Artificial intelligence enabled early diagnosis could save heart and cancer patients

The systems will save billions of pounds by enabling the diseases to be picked up much earlier. The heart disease technology will start to be available to NHS hospitals for free this summer. The government’s healthcare tsar, Sir John Bell, has told BBC News that AI could "save the NHS".
 
"There is about £2.2bn spent on pathology services in the NHS. You may be able to reduce that by 50%. AI may be the thing that saves the NHS," he said.
 
Recommendation
 
Currently cardiologists can tell from the timing of the heartbeat in scans if there is a problem. But even the best doctors get it wrong in one in five cases.
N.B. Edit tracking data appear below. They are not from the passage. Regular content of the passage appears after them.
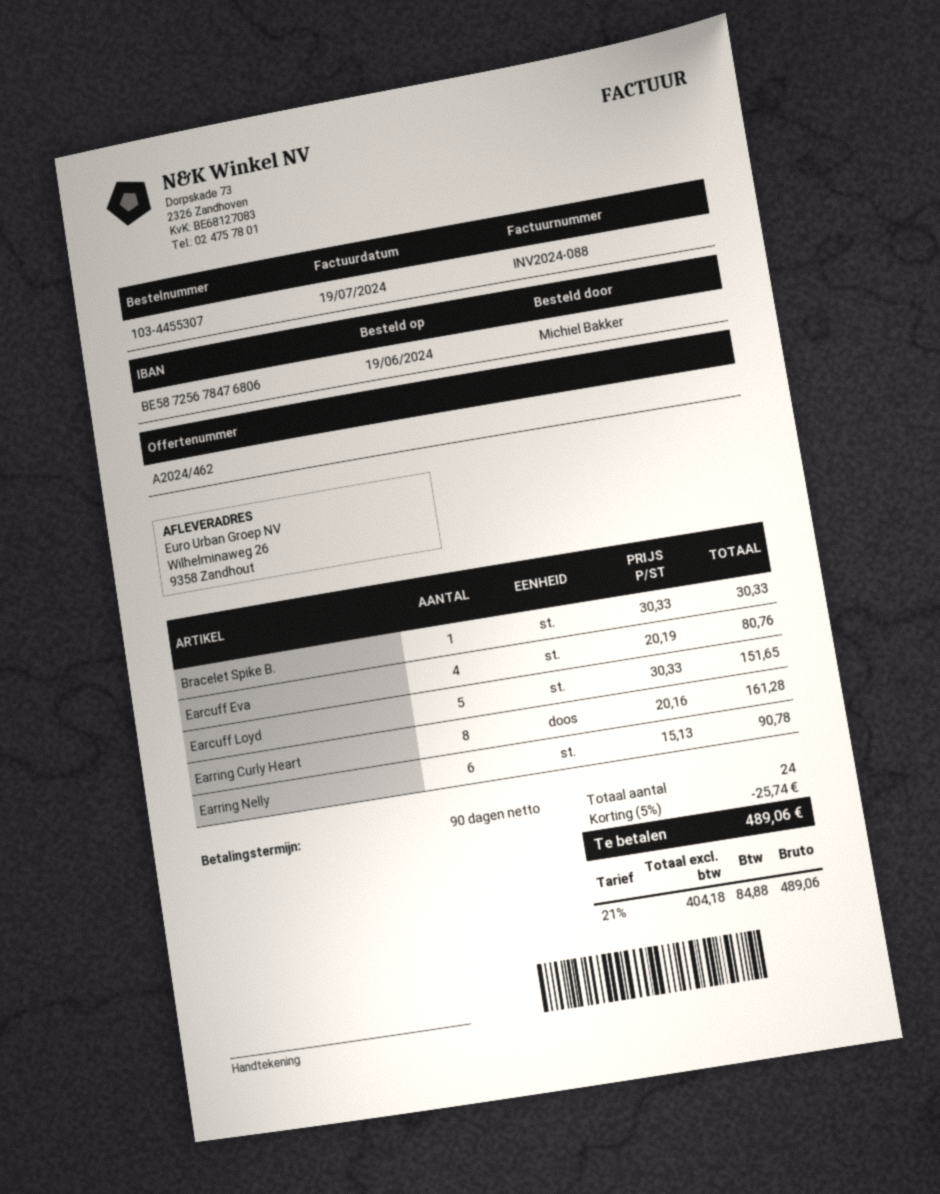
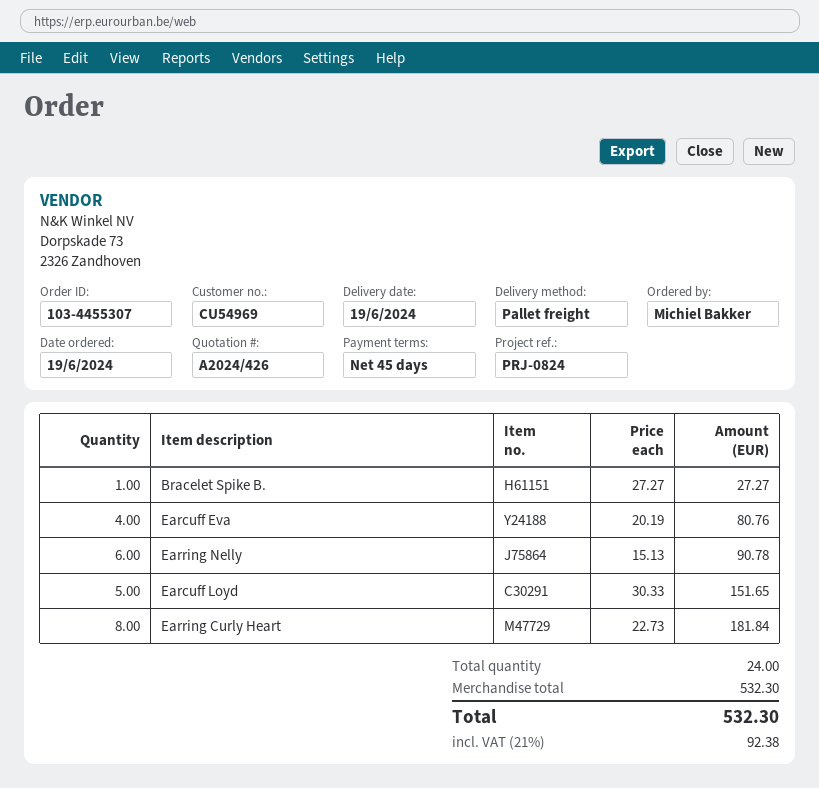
quote number: A2024/462 -> A2024/426
payment terms: 90 days -> 45 days
Bracelet Spike B.: 1 x 30.33 = 30.33 -> 1 x 27.27 = 27.27
Earring Curly Heart: 8 x 20.16 = 161.28 -> 8 x 22.73 = 181.84
discount: 5% = 25.74 -> none
tax: 21% = 84.88 -> 21% = 92.38
total: 489.06 -> 532.30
Patients are either sent home and have a heart attack or they undergo an unnecessary operation.
 
An artificial intelligence system developed at the John Radcliffe Hospital diagnoses heart scans much more accurately. It can pick up details in the scans that doctors can’t see.
 
It then gives a recommendation – positive – which means that it believes that there is a risk of the patient having a heart attack
 
The system has been tested in clinical trials in six cardiology units. The results are due to be published this year in a peer-reviewed journal after they have been checked by experts, but Prof Paul Leeson, a cardiologist who developed the system, says that the data indicates that the system has greatly outperformed his fellow heart specialists.
 
If confirmed, it will be available for free to NHS hospitals across the country.